▶ **WORK ORDER**: Transcribe the listing below only from the line with "subtotal: 803.03 -> 915.23" up to and including the line with "total: 1039.33 -> 1177.33".

▶ **MATERIAL FOR THIS TASK**:
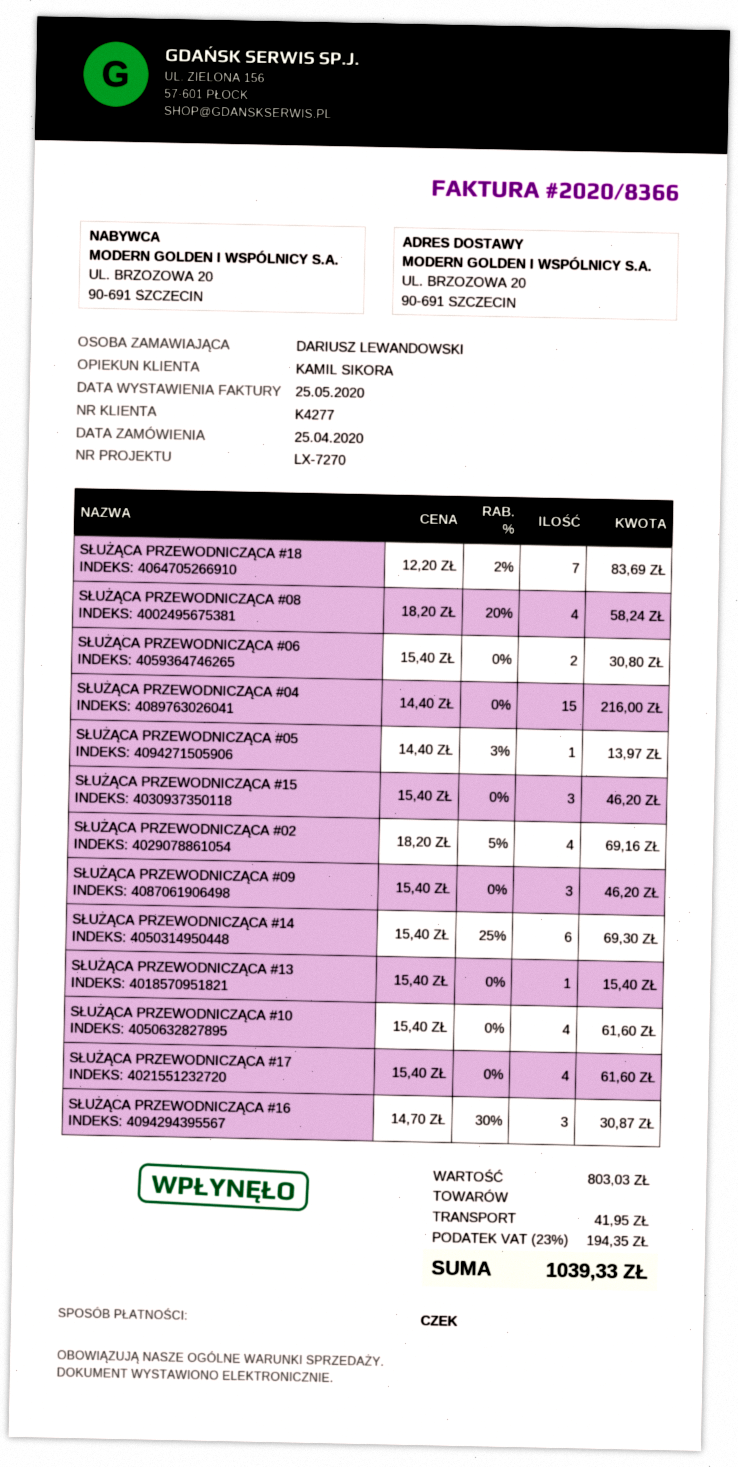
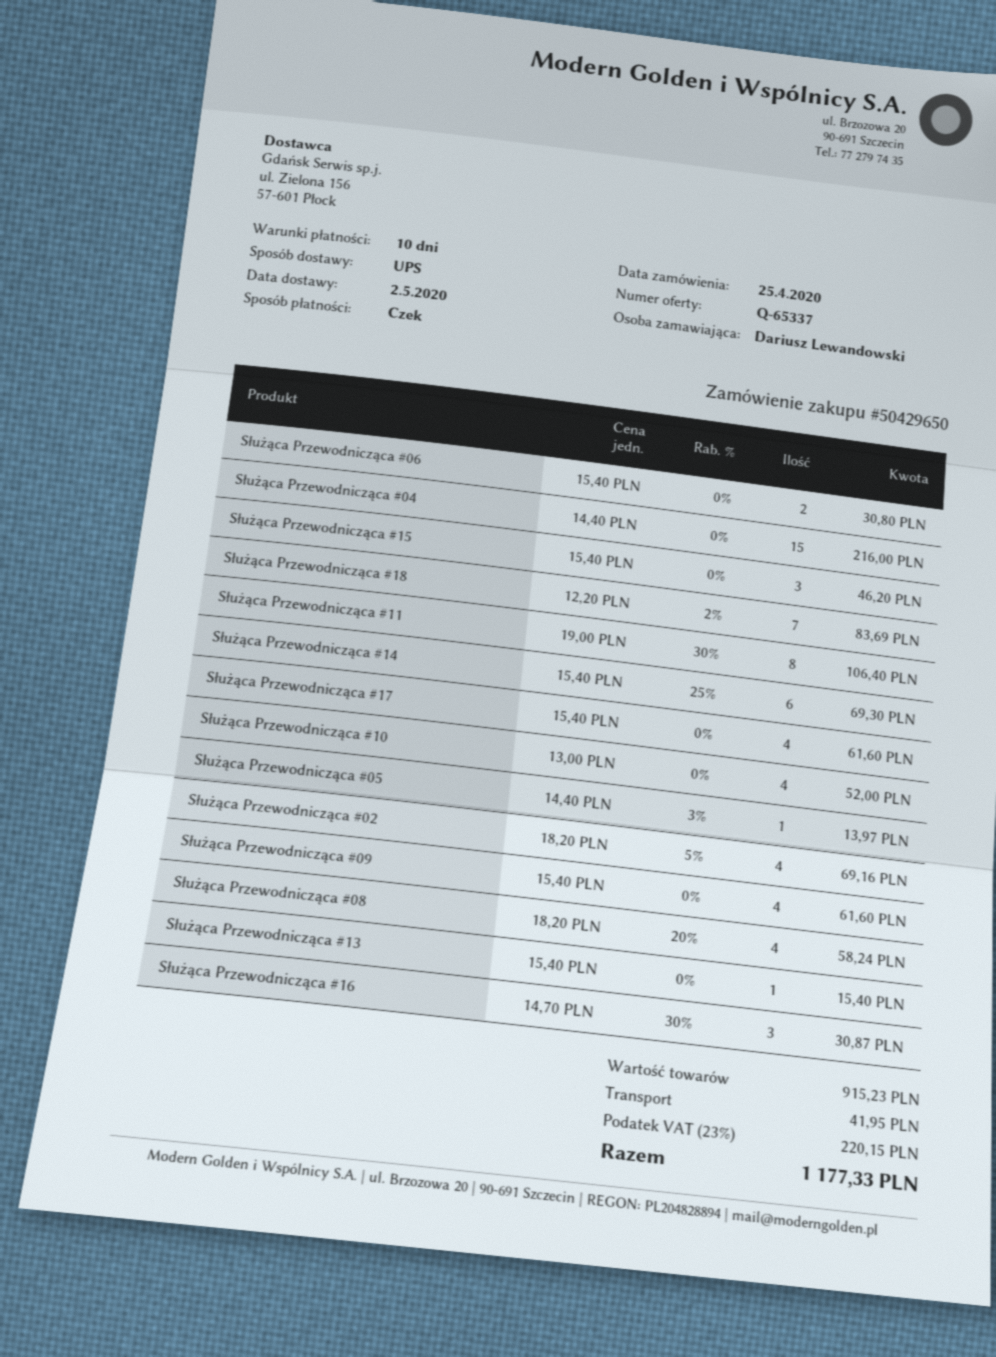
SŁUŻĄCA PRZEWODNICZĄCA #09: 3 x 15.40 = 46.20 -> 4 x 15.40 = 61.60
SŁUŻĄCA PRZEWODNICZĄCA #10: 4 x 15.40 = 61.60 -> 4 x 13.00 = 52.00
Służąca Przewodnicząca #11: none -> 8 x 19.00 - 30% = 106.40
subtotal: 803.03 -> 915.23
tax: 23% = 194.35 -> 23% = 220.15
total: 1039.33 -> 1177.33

---

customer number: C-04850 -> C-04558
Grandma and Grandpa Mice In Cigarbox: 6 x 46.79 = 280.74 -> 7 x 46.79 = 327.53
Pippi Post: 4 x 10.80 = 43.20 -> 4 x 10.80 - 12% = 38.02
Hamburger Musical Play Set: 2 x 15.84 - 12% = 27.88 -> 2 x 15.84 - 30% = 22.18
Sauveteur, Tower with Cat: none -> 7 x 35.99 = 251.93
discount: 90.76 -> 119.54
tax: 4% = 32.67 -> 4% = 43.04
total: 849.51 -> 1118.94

--

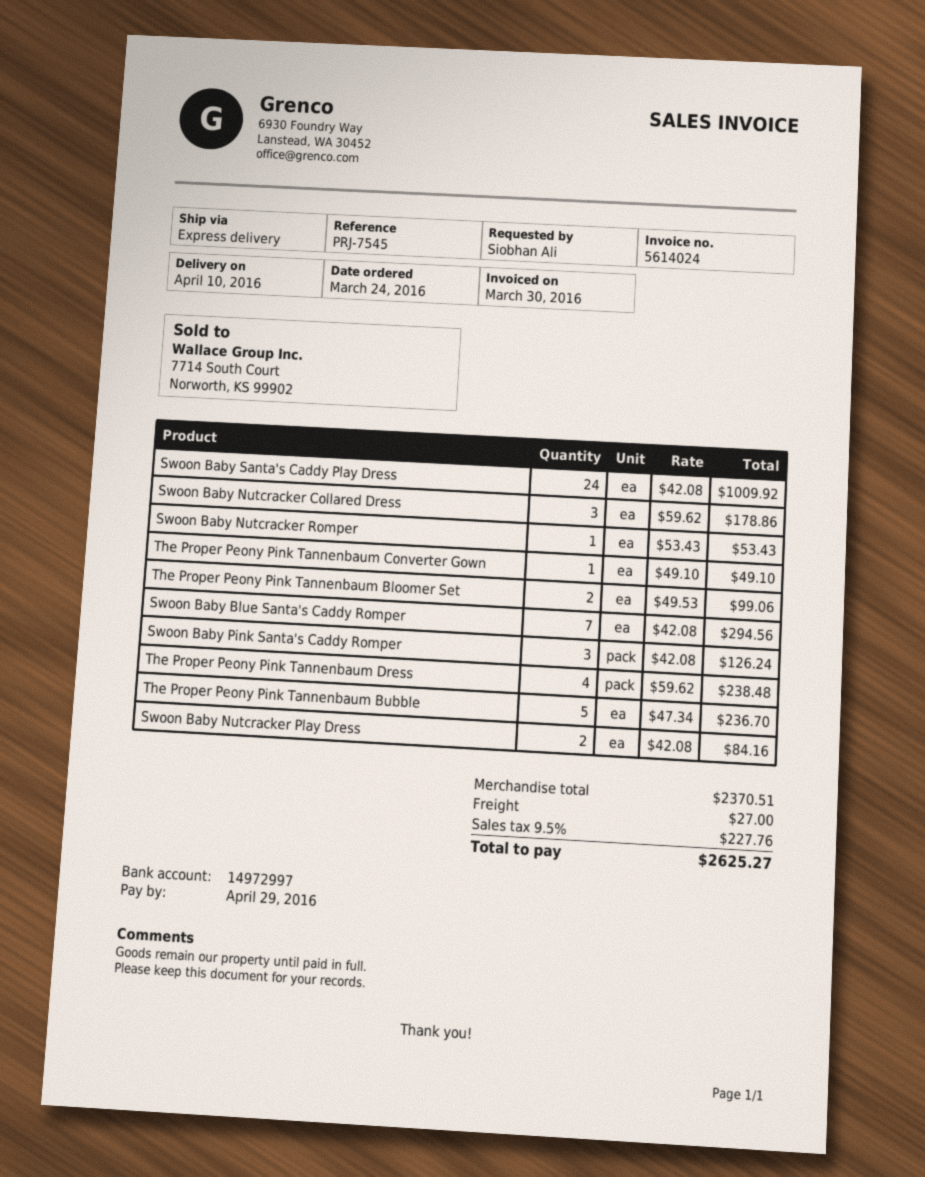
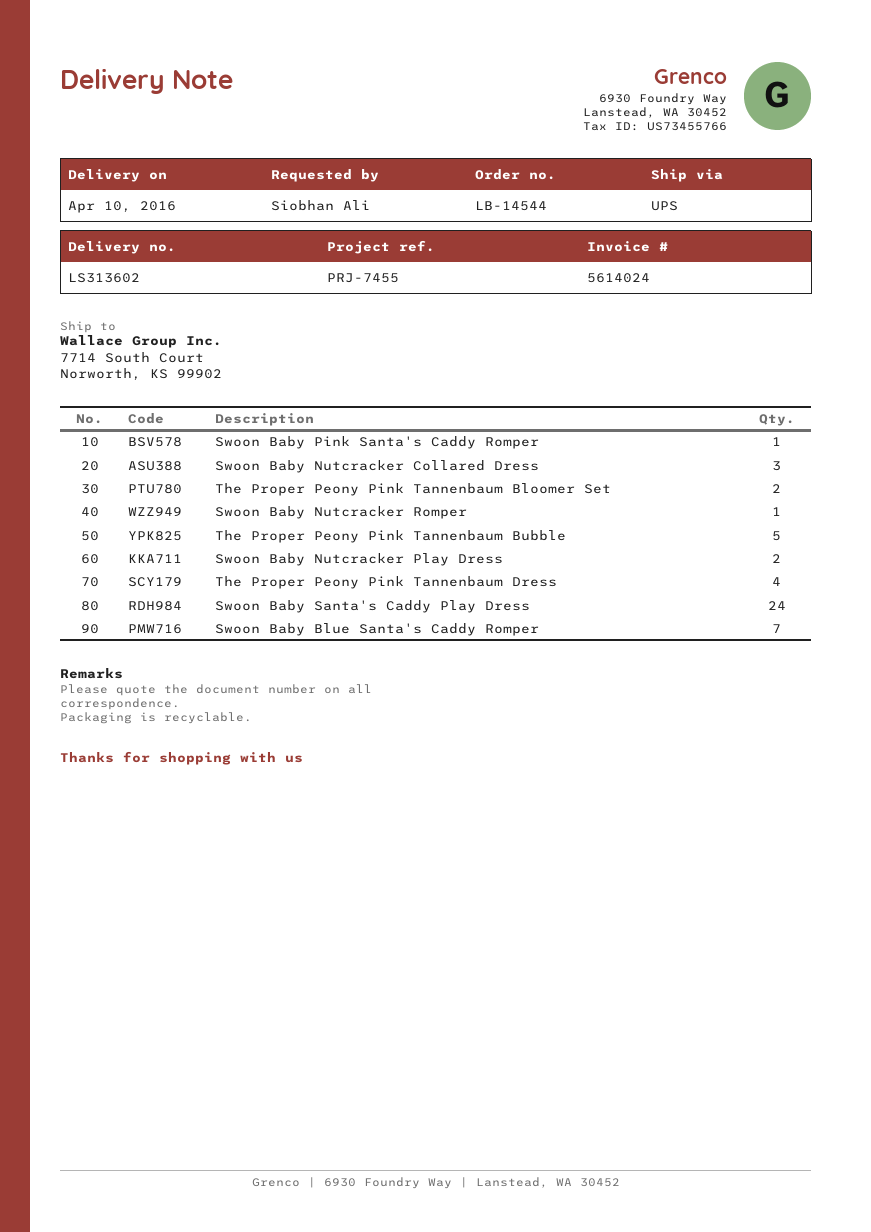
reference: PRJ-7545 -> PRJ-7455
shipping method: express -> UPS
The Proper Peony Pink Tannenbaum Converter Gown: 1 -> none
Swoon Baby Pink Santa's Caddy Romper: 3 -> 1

▶ **FINISHED TASK**:
subtotal: 803.03 -> 915.23
tax: 23% = 194.35 -> 23% = 220.15
total: 1039.33 -> 1177.33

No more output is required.